I submitted pull request #89165 to fix this. Improving read_to_end allowed me to get rid of the + 1 in initial_buffer_size, as well as eliminate workaround code in take().

I don't actually know if this is something people want fixed, but even if it's not it was fun hacking on the standard library code. I tell you what, I'm pretty darn nervous. I've never tried to submit a patch to such a high visibility project. Thank goodness the Rust community is so friendly...!


It got merged! Hooray!

@josh and @Mark_Simulacrum were so incredibly helpful. And thorough, wow! Seeing how careful they are makes me want to be a better developer and reviewer at my day job. I love how seriously they took such a small PR. It's really something.

Thank you both, and thank you to the whole Rust community for being so wonderful.

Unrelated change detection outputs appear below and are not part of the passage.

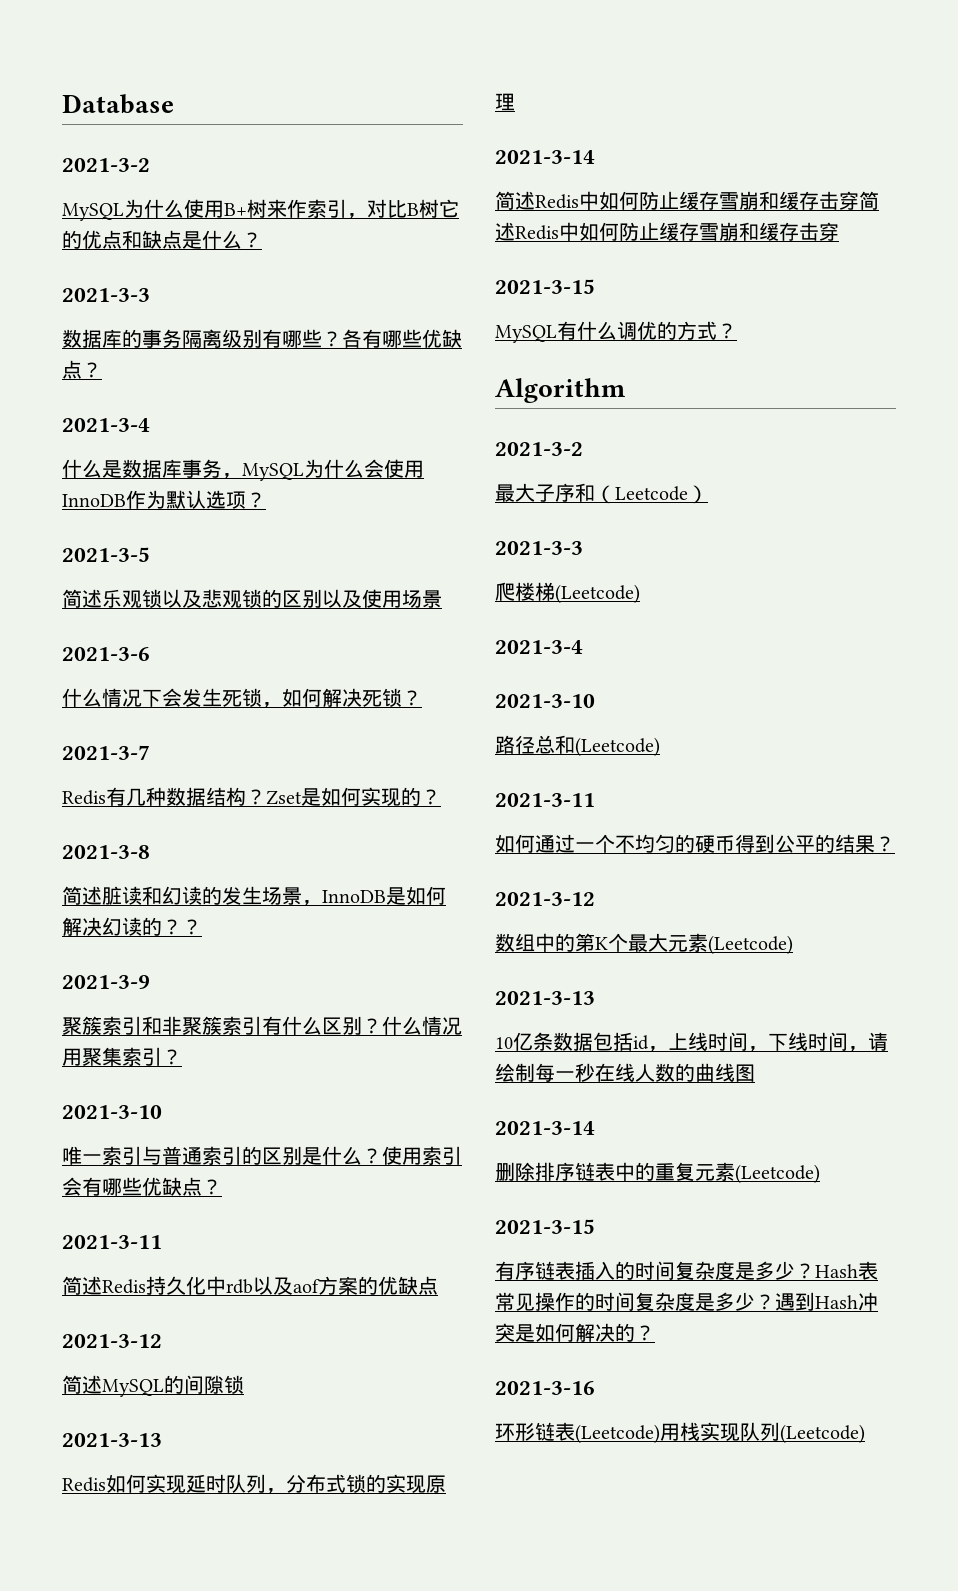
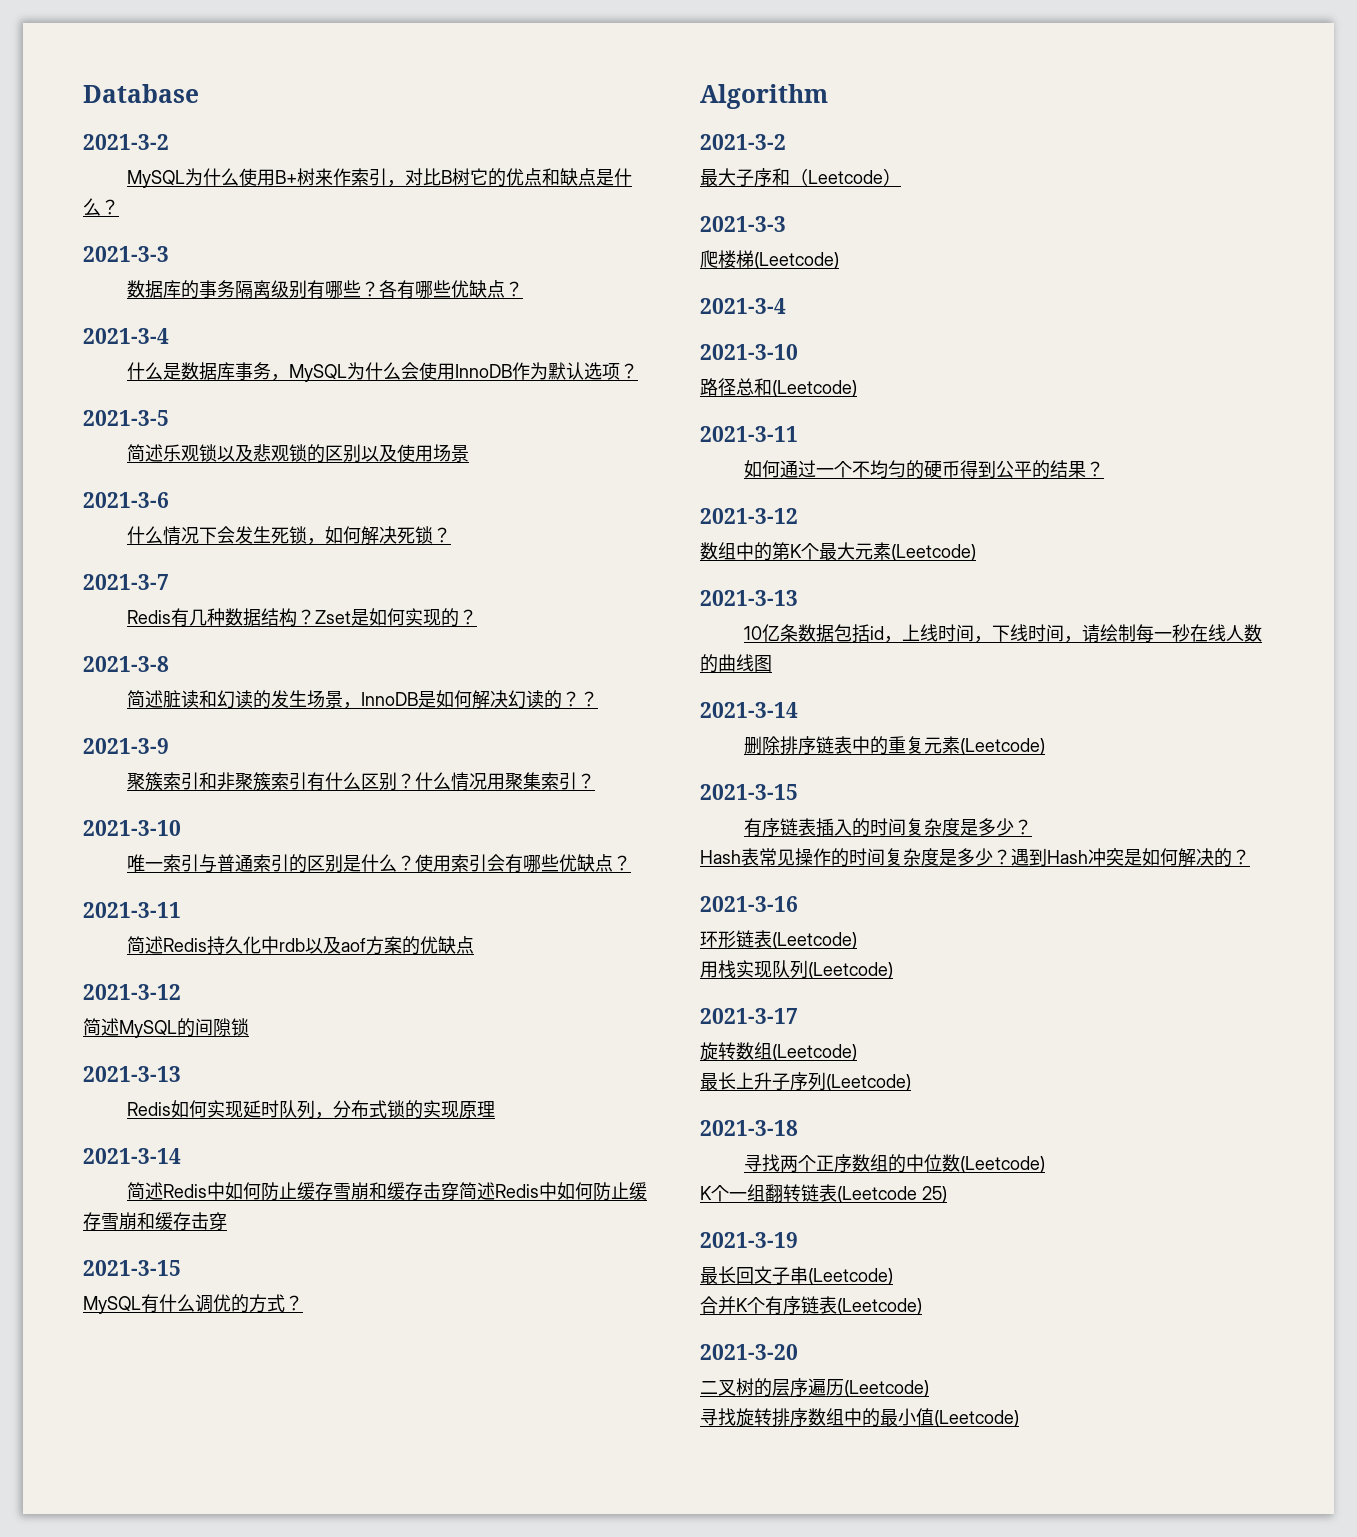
- 有序链表插入的时间复杂度是多少？Hash表常见操作的时间复杂度是多少？
+ 有序链表插入的时间复杂度是多少？
+ Hash表常见操作的时间复杂度是多少？
- 环形链表(Leetcode)用栈实现队列(Leetcode)
+ 环形链表(Leetcode)
+ 用栈实现队列(Leetcode)
+ 2021-3-17
+ 旋转数组(Leetcode)
+ 最长上升子序列(Leetcode)
+ 2021-3-18
+ 寻找两个正序数组的中位数(Leetcode)
+ K个一组翻转链表(Leetcode 25)
+ 2021-3-19
+ 最长回文子串(Leetcode)
+ 合并K个有序链表(Leetcode)
+ 2021-3-20
+ 二叉树的层序遍历(Leetcode)
+ 寻找旋转排序数组中的最小值(Leetcode)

Rust has really fanned the flames of my love for programming since I found it two years ago.



Thank you sir for your work. The way I see it is that is a very needed patch. Many may never even know how much memory you saved them.

Thank you for your work! You were a pleasure to work with.

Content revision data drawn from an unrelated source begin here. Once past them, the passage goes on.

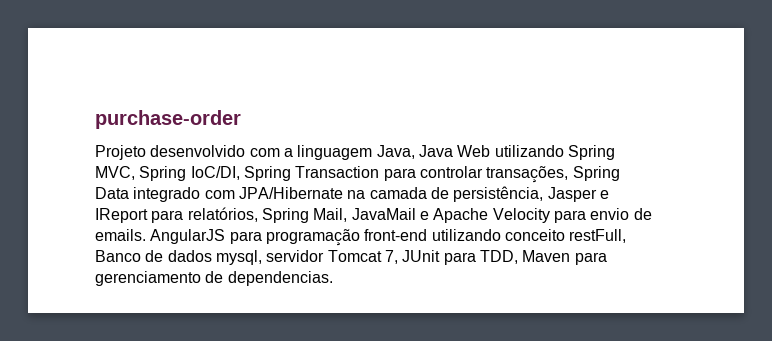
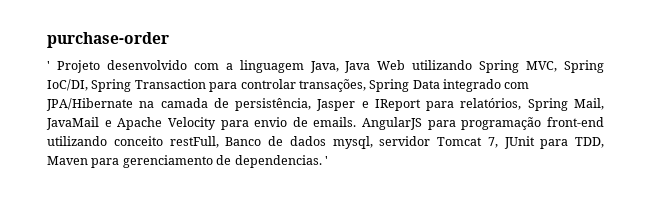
- Projeto desenvolvido com a linguagem Java, Java Web utilizando Spring MVC, Spring IoC/DI, Spring Transaction para controlar transações, Spring Data integrado com JPA/Hibernate na camada de persistência, Jasper e IReport para relatórios, Spring Mail, JavaMail e Apache Velocity para envio de emails.
+ ' Projeto desenvolvido com a linguagem Java, Java Web utilizando Spring MVC, Spring IoC/DI, Spring Transaction para controlar transações, Spring Data integrado com JPA/Hibernate na camada de persistência, Jasper e IReport para relatórios, Spring Mail, JavaMail e Apache Velocity para envio de emails.
- AngularJS para programação front-end utilizando conceito restFull, Banco de dados mysql, servidor Tomcat 7, JUnit para TDD, Maven para gerenciamento de dependencias.
+ AngularJS para programação front-end utilizando conceito restFull, Banco de dados mysql, servidor Tomcat 7, JUnit para TDD, Maven para gerenciamento de dependencias. '

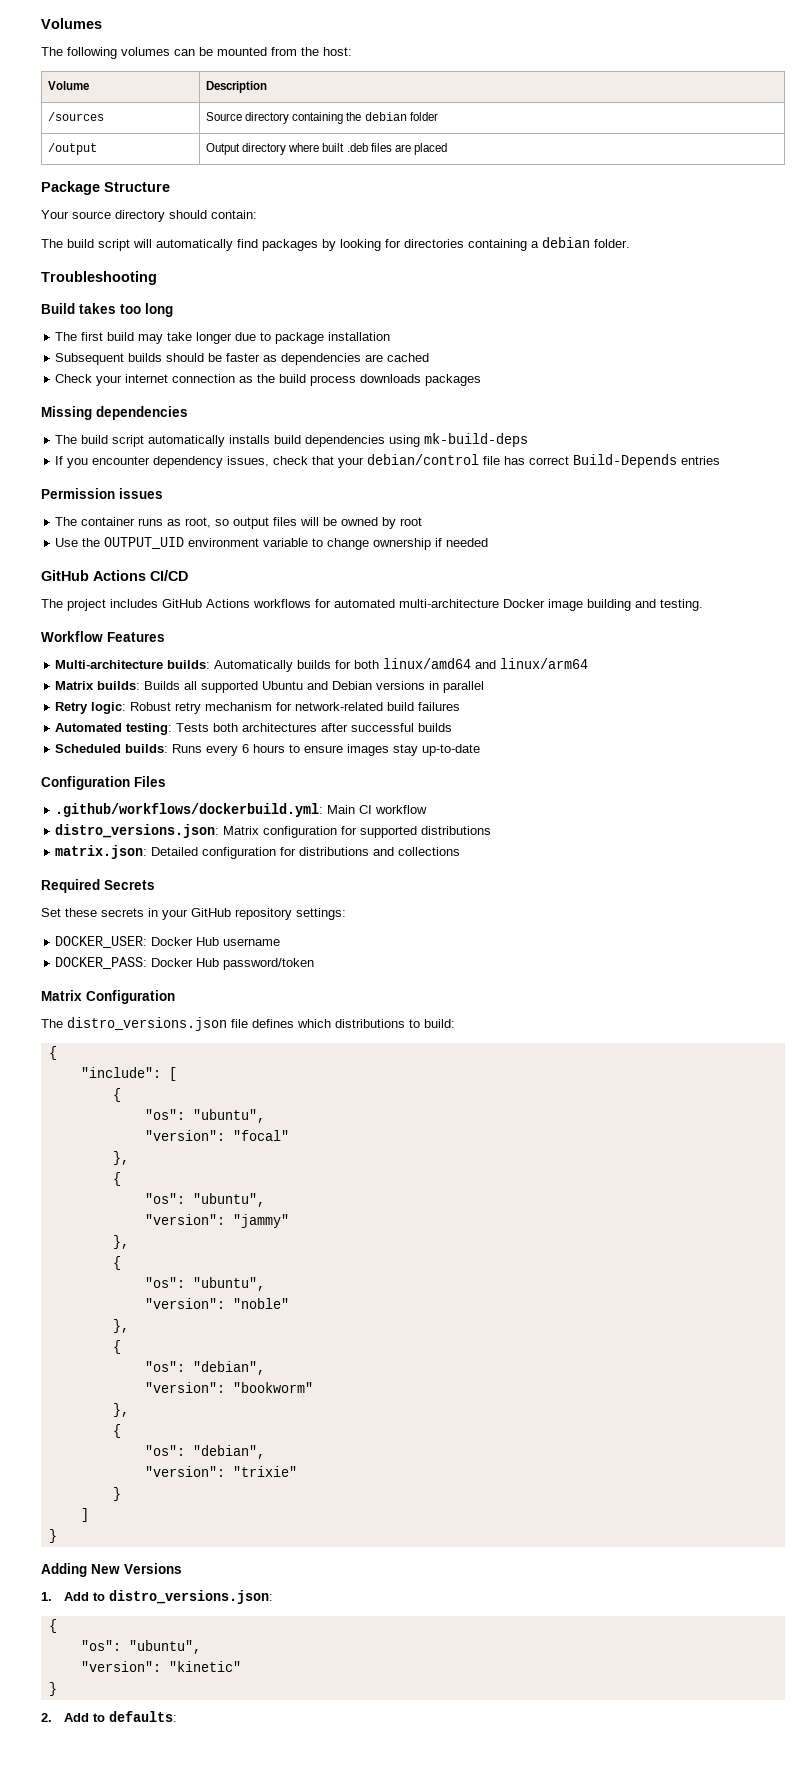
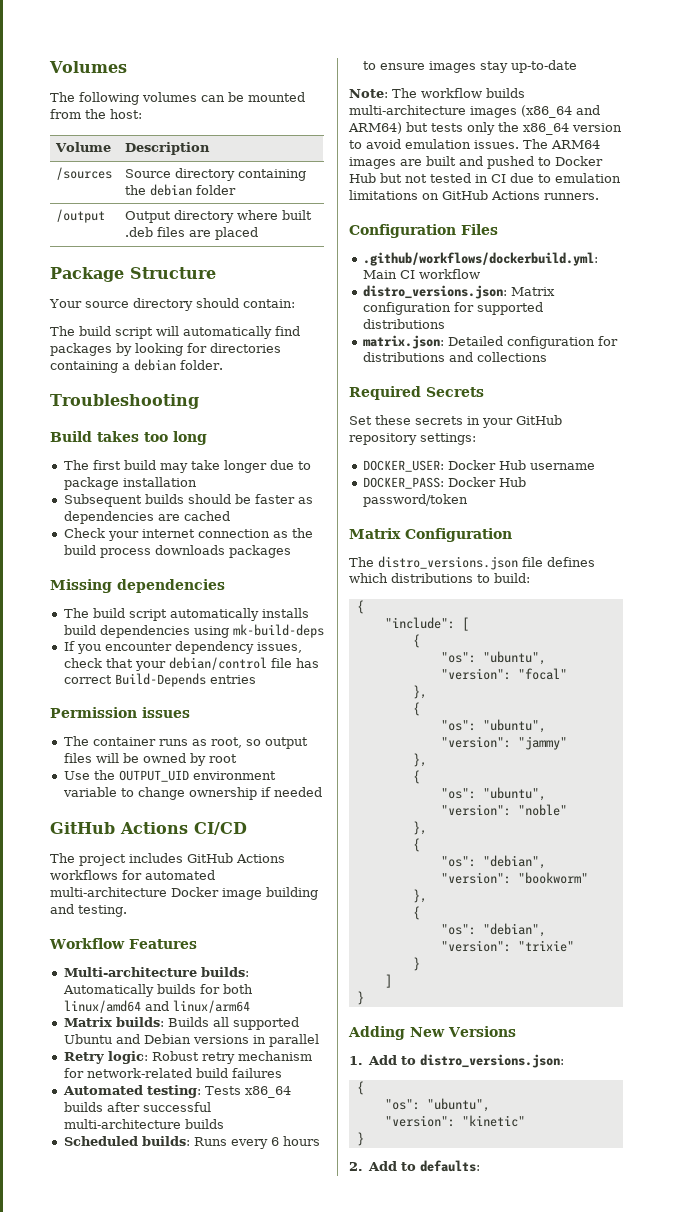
- Automated testing: Tests both architectures after successful builds
+ Automated testing: Tests x86_64 builds after successful multi-architecture builds
+ Note: The workflow builds multi-architecture images (x86_64 and ARM64) but tests only the x86_64 version to avoid emulation issues. The ARM64 images are built and pushed to Docker Hub but not tested in CI due to emulation limitations on GitHub Actions runners.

I sure did. I fixed everything related I could find.

  • Take no longer needs to override Read::read_to_end.
  • The reservation_size callback that allowed Take to inhibit the previous over-allocation behavior isn't needed.
  • fs::read doesn't need to reserve an extra byte in initial_buffer_size.
  • There was a unit test that specifically checked that Read::read_to_end does over-allocate. I removed that test.

That's a great question. I don't know what the official policy is--if there is one. My assumption is that everyone should fix everything they can to the best of their ability. I'd feel bad knowingly submitting a partial PR. I don't want make work for other people. And I don't want to rely on others noticing that it's unfinished. I know when I review PRs it's easy to critique the changes in front of me but terribly hard to spot the absence of changes.

1 Like

Thank you. I deleted my question because I started reading your patch and see you dug around and fixed other stuff too. Super awesome.
I dug around a bit myself. (Forgive me, I am a construction worker and just program for fun and on my own. I see everything as a nail) I found this part in std::ffi::c_str

        // Specialization for avoiding reallocation.
        impl SpecIntoVec for &'_ [u8] {
            fn into_vec(self) -> Vec<u8> {
                let mut v = Vec::with_capacity(self.len() + 1);
        impl SpecIntoVec for &'_ str {
            fn into_vec(self) -> Vec<u8> {
                let mut v = Vec::with_capacity(self.len() + 1);

are those 'len() + 1' parts also not needed?


I guess that extra slot is required to insert a nil char since it's the C string.

1 Like

Oh, I think I find it now. The specialization is increasing the vec, so when _new() calls from_vec_unchecked() the reserve_exact(1) will do nothing because the space is already reserved.